__RECORDS TO USE__:
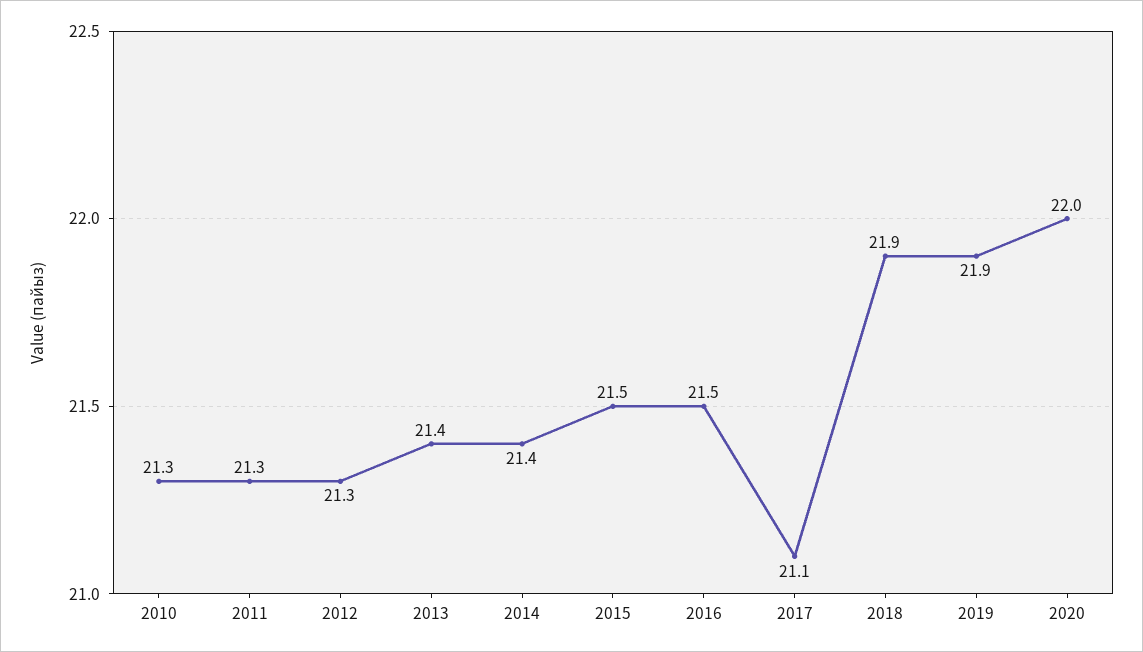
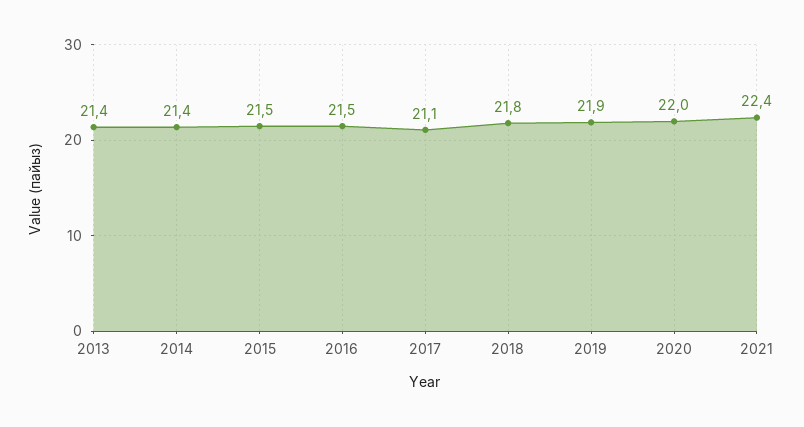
2010: 21.3 -> none
2011: 21.3 -> none
2012: 21.3 -> none
2018: 21.9 -> 21.8
2021: none -> 22.4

__WHAT THE TASK ASKS__: Return an exact copy of the data above, apart from any pictures.

__ANSWER TO THIS TASK__:
2010: 21.3 -> none
2011: 21.3 -> none
2012: 21.3 -> none
2018: 21.9 -> 21.8
2021: none -> 22.4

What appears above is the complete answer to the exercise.